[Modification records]
........

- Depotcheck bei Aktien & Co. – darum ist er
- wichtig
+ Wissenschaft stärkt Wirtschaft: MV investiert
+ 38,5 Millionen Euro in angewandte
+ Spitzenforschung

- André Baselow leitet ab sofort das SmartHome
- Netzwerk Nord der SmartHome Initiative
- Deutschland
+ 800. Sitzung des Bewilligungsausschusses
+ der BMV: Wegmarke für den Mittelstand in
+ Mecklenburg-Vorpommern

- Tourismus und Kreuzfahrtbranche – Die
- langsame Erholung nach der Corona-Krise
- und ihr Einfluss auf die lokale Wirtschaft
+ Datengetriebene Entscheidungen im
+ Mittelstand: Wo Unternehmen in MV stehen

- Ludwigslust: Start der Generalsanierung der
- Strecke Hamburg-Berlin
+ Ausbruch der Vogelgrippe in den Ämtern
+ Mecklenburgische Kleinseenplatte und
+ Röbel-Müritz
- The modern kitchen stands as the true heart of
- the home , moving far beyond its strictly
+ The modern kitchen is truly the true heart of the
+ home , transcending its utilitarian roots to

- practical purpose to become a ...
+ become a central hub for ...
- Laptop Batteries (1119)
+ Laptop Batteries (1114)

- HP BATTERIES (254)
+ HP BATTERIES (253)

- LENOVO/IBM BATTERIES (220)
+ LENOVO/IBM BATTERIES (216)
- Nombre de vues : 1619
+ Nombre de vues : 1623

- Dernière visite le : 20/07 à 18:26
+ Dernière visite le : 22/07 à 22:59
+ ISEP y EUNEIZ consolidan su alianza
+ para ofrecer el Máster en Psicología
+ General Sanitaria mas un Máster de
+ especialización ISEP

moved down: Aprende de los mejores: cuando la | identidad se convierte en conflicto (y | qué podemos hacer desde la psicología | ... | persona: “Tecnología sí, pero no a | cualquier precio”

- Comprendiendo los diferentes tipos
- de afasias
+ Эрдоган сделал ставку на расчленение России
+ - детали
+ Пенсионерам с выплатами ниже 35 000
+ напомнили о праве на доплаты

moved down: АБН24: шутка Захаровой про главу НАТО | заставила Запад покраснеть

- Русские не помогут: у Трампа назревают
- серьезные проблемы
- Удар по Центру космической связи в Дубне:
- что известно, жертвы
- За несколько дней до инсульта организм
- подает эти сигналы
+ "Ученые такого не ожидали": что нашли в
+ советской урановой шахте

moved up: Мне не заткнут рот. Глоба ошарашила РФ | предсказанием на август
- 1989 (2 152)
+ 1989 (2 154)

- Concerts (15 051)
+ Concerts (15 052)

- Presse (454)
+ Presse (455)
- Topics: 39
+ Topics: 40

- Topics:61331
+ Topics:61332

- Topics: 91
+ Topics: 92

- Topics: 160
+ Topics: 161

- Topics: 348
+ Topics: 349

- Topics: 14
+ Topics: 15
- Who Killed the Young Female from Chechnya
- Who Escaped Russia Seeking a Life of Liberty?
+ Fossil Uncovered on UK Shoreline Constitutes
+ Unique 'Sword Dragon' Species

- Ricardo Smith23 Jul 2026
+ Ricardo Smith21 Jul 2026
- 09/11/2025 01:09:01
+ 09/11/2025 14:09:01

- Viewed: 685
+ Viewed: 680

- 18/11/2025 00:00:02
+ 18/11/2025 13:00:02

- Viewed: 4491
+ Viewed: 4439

........

Copy every line from the data that includes the string "Ricardo".

Exercise output:
- Ricardo Smith23 Jul 2026
+ Ricardo Smith21 Jul 2026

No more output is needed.